**Assignment:** An exact reproduction of the records is required, with all pictures omitted.

*** Opening of Data shown ***

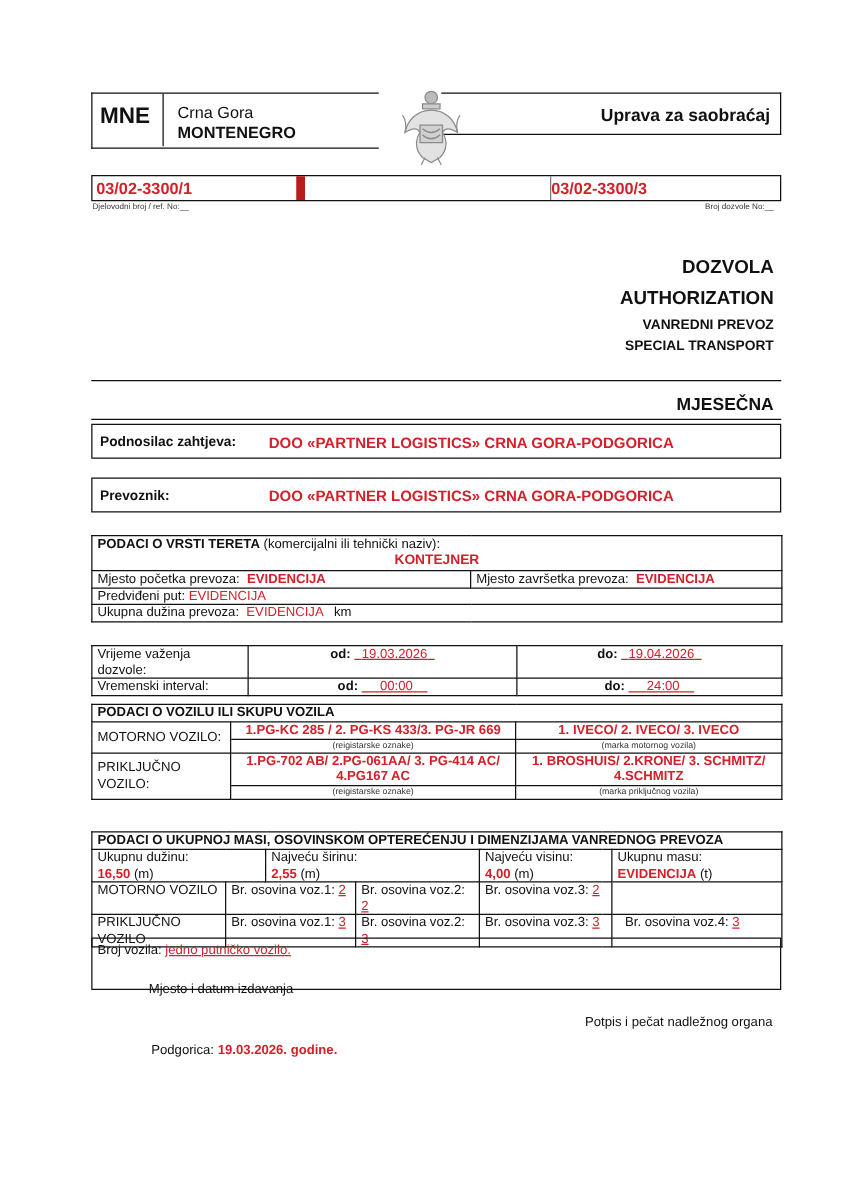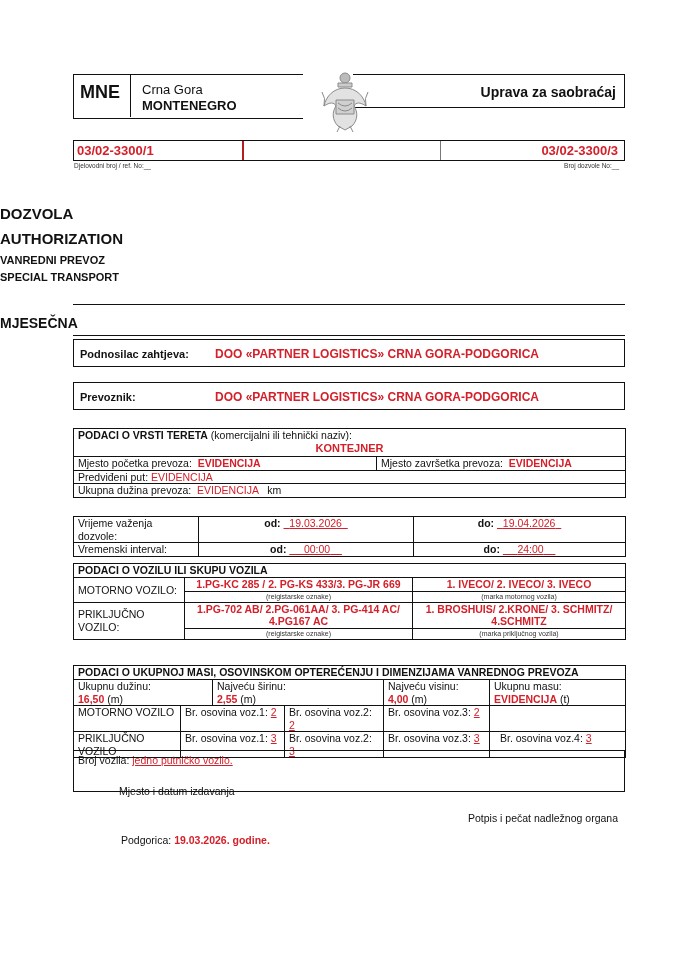"03/02-3300/1" #refrow .c1 { border-right: 2px solid #b91c1c -> 7px solid #b91c1c }
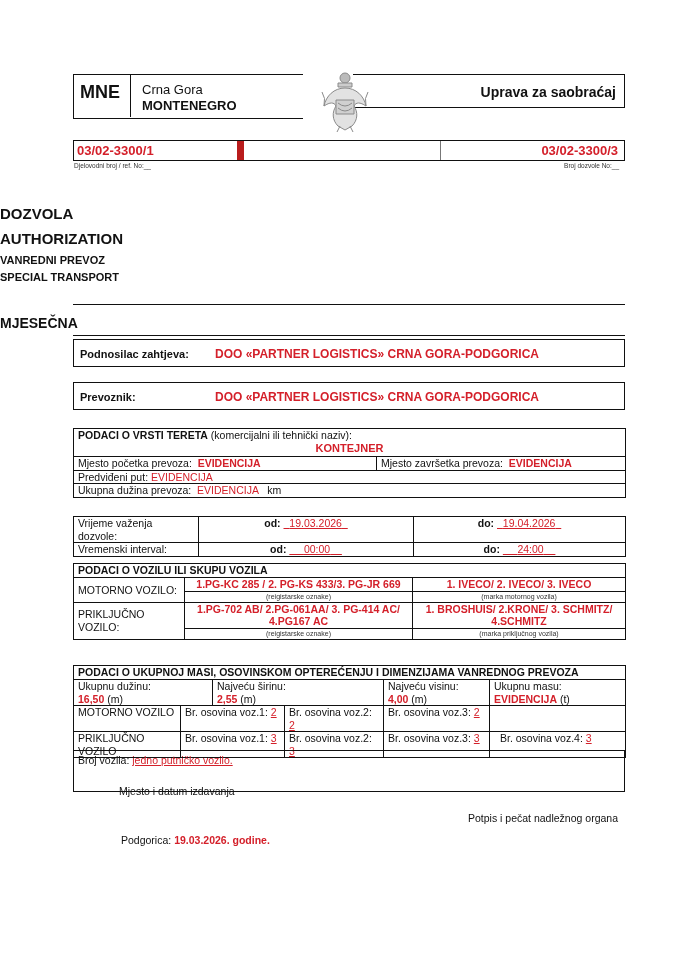"03/02-3300/3" #refrow .c3 { text-align: right -> none }
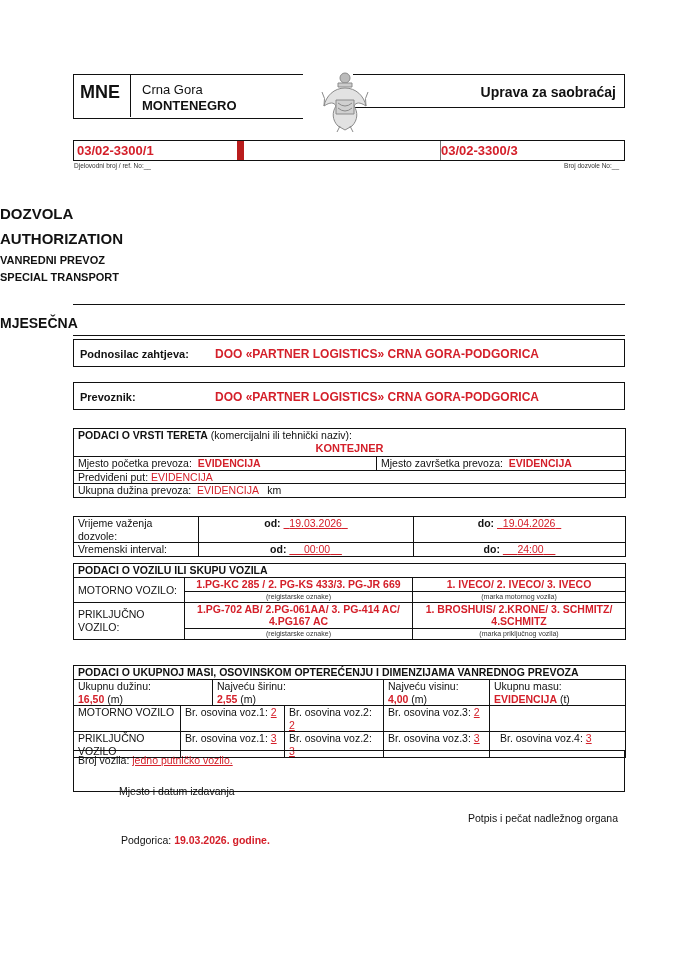"DOZVOLA" .title { text-align: left -> right }
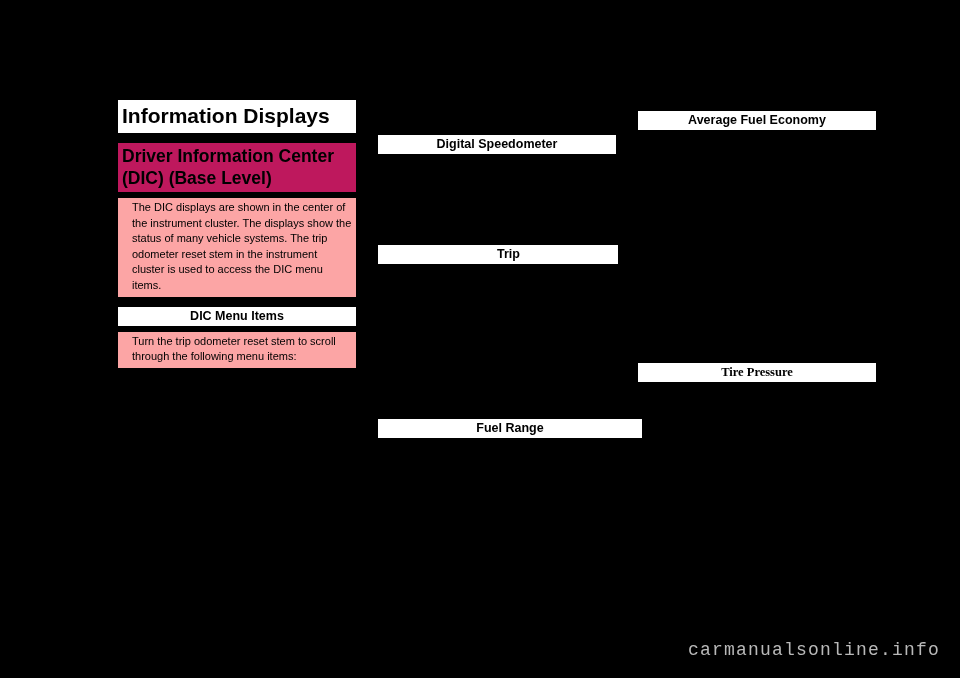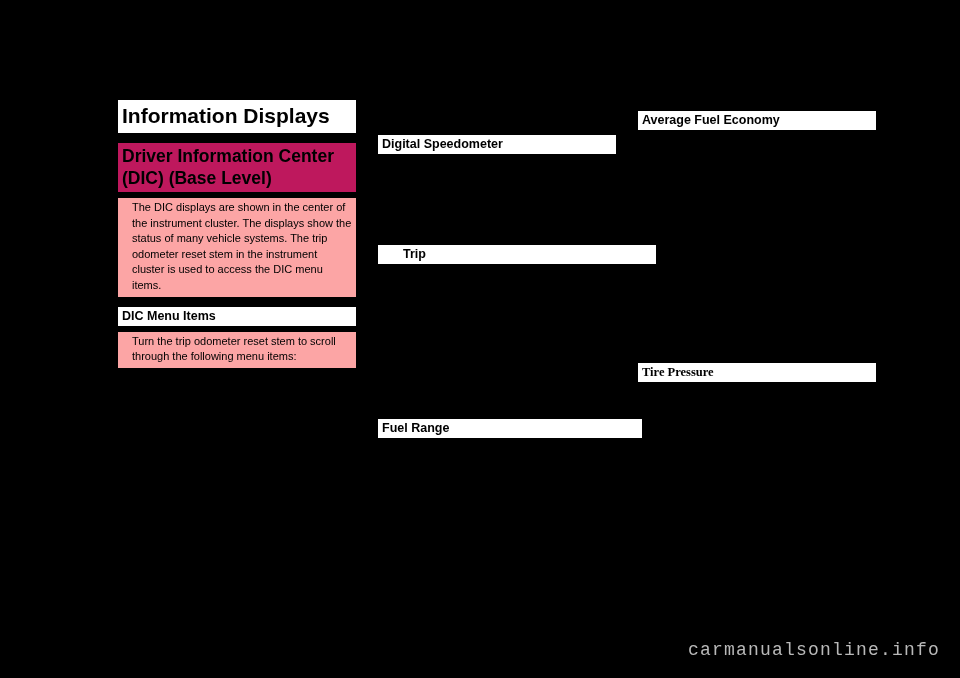"Average Fuel Economy" .h3-block { text-align: none -> center }
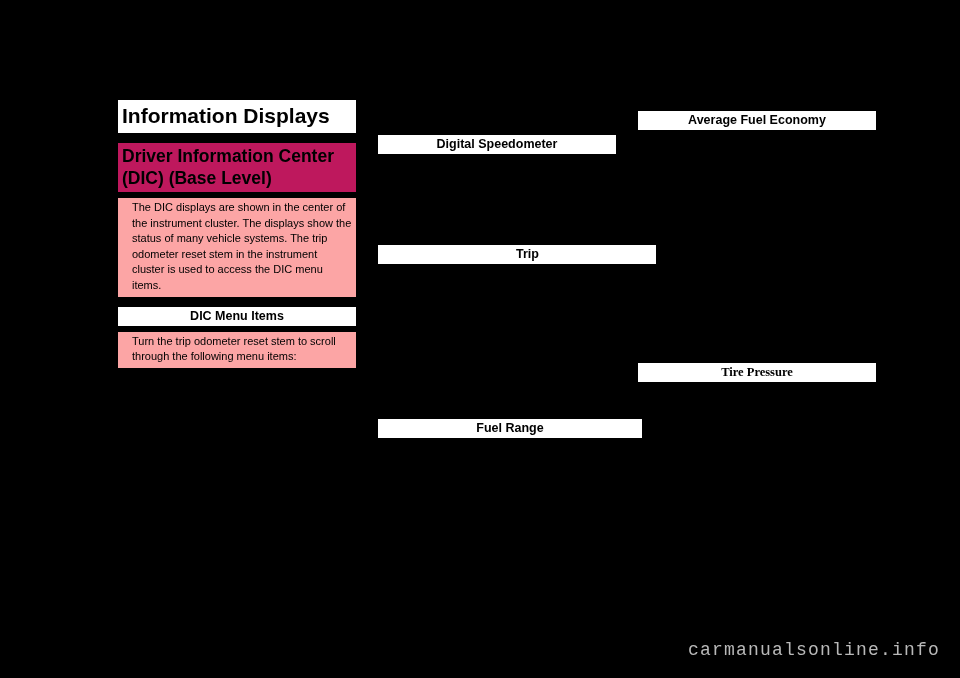"Trip" div.h3-block { width: 278px -> 240px }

*** Close of Data shown ***

**Answer below:**
"03/02-3300/1" #refrow .c1 { border-right: 2px solid #b91c1c -> 7px solid #b91c1c }
"03/02-3300/3" #refrow .c3 { text-align: right -> none }
"DOZVOLA" .title { text-align: left -> right }
"Average Fuel Economy" .h3-block { text-align: none -> center }
"Trip" div.h3-block { width: 278px -> 240px }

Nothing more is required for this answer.